Ken Levine announcement

So the big news today is that Ken Levine of BioShock and System Shock fame has decided to "wind down" the Irrational games studio. All but 15 members will be laid off. Bad news? Yes. It's always bad when people lose their jobs, and surely this could have been handled better. Levine could maybe have handed leadership for Irrational to someone else and left himself, taking those 15 people with him. Surely there must have been someone with vision and ability to lead Irrational in his stead?

At least he's promising to help those laid off to find employment as best he can. But this isn't about that aspect of the announcement.

Ken Levine seems to be really into the idea of what he calls "Narrative LEGOs", an idea I've briefly discussed here. I'm very much interested in the concept and let's be honest, things like this are the real challenges in game design and development. People think "next-gen" and are being told by big corporations and publishers that it's all about more life-like animations, less loading times or bigger worlds. Apparently it's about 1080p and 60 frames per second. Others would argue that real innovation comes in the form of tackling subject matter often ignored in games, such as same-sex romance (Gone HomeThe Last of Us DLCMass Effect). And others yet seem to see the real potential for games in upping the standard of writing and incorporating interactivity through branching script as in Telltale's recent The Walking Dead or The Wolf Among Us.

Those are all areas where games can and hopefully continue to improve upon. I found it incredibly refreshing to experience a smaller scale story in such an organic way in Gone Home, I'm as happy about playing prettier games as the next guy. And playing season 1 of The Walking Dead has been one of the most fun things I've done this past year.

But I think (probably because I'm a programmer myself) video games are still fundamentally the same thing they've always been: software.

Video games are software, and that means that there is always a need to allow for some form of input and generate some form of output in return. It's the core idea of interactivity. Now, what you do with that can vary wildly. Some games are about score chases and challenging the player's mental ability and dexterity. Some are mostly about providing a space to explore along with others, and yet others are about telling stories.

In terms of story telling, the frontiers in this day and age are mainly technological. How do we let players experience their own stories? Is it really story telling or rather story enabling? Again, Telltale offered an interesting solution: highly scripted and cinematic story telling. They decide when and how the player can choose how the story continues. They stripped almost everything away that doesn't support that design, except for the occasional QTE to shake things up. It isn't so much about interactivity as it is a very long chain of QTEs. Even their dialogues have some time limit imposed on the player.

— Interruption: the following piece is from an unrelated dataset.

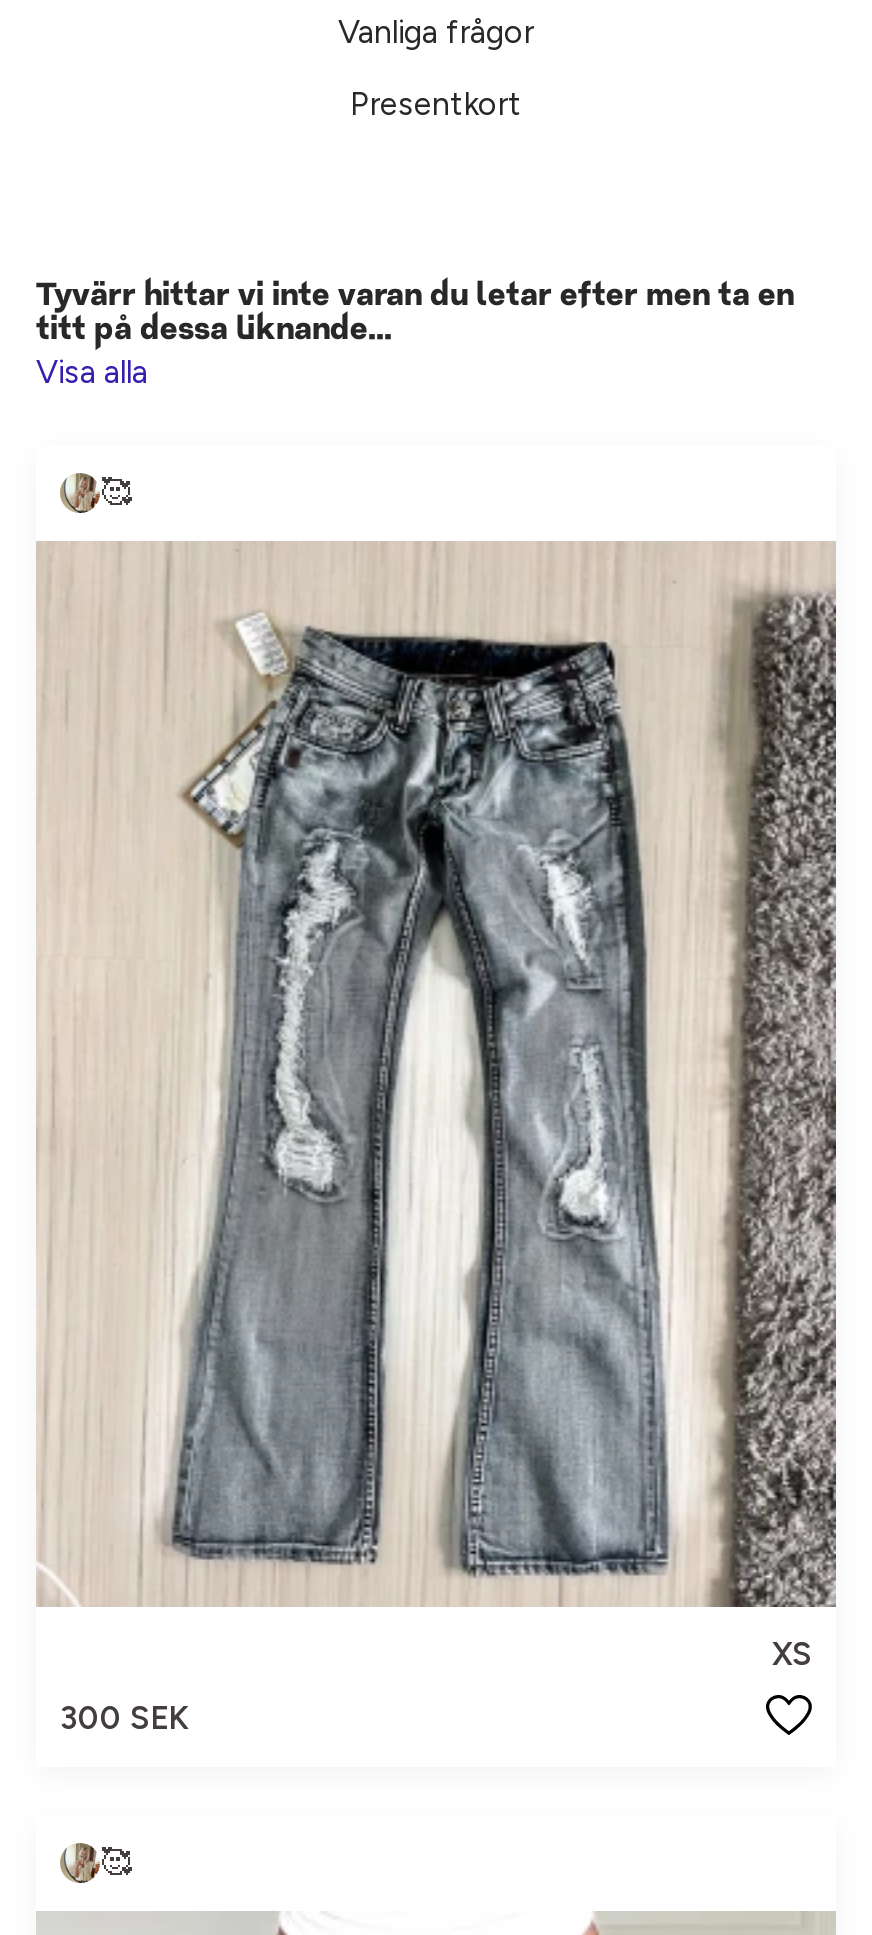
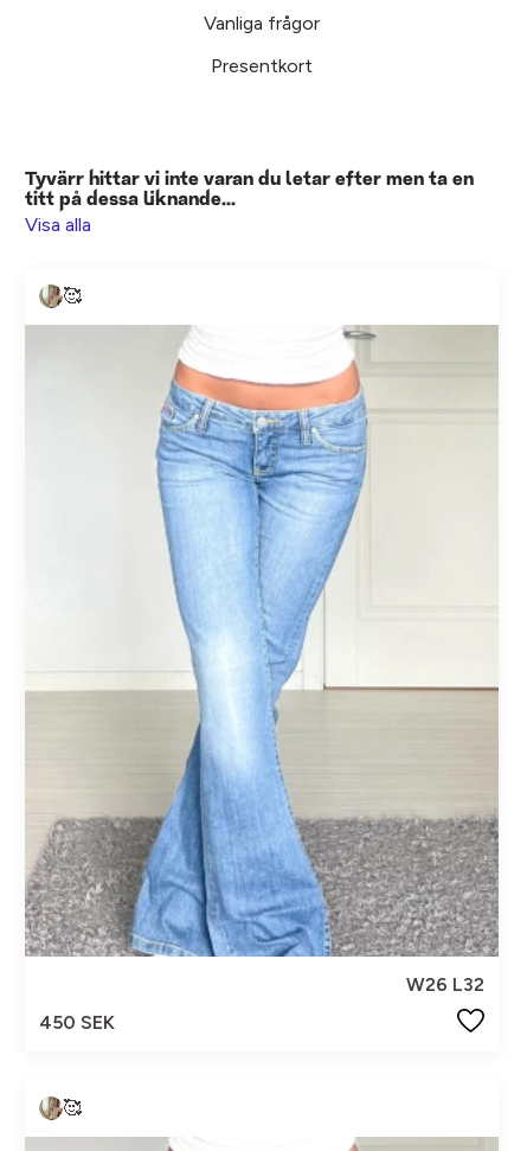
[36,541,838,1674] [image] | XS -> [25,325,500,996] [image] | W26 L32
[60,1700,188,1738] 300 SEK -> [39,1011,115,1034] 450 SEK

I think the real frontier in interactive story telling lies in the opposite direction. Instead of more designer control, there should be less. Instead of defining with extreme precision where the player can do what, instead there should be no direct definition at all. There should be a range of actions a player can take at any time and any point in a game. And the game should be flexible enough to react.

When making any kind of software these days, it's often best practice to compartmentalize individual pieces that function independently from each other as much as possible. It's nigh on impossible to predict every use case the player can throw at the program, so it's always best to make sure that every point of interaction can handle itself. Otherwise, things break, and the player can see behind the curtain.

This is a very abstract way to look at it, but it's the same things that Levine is doing with his narrative LEGOs. He's trying to break down what a story consists of, so that the can then take these individual parts (which are now independent from each other) and reassemble them in countless combinations. But it isn't for Levine to reassemble them. Rather it's for the program, the game, to dynamically respond to player interaction and scrap together the logical continuation of a story behind the scenes.

It's interesting that this is in concept similar to the many-worlds theory. What if I finally muster up my courage and ask out the girl I always run into at work for coffee? Depending on my actions, my life takes dramatic (and less dramatic) turns in direction. Same thing applies for narrative LEGO games. For a Telltale-style game to incorporate above scenario, they'd have to write up all the dialogue, think up all the events for both of those possibility spaces. For a narrative LEGO game though, the game would be able to reassemble in much higher granularity not just these two possibility spaces, but any that could happen in between, depending all on what the player does, and all on the fly.

Of course, all kinds of problems come up. How will the game implement dialogue when the writers simply can't write every single possible line themselves? Do we have to teach the AI in our games to speak and listen to player speech? What about storytelling genres? How do you define things like horror, over-the-top action or comedy so that the computer can create such stories?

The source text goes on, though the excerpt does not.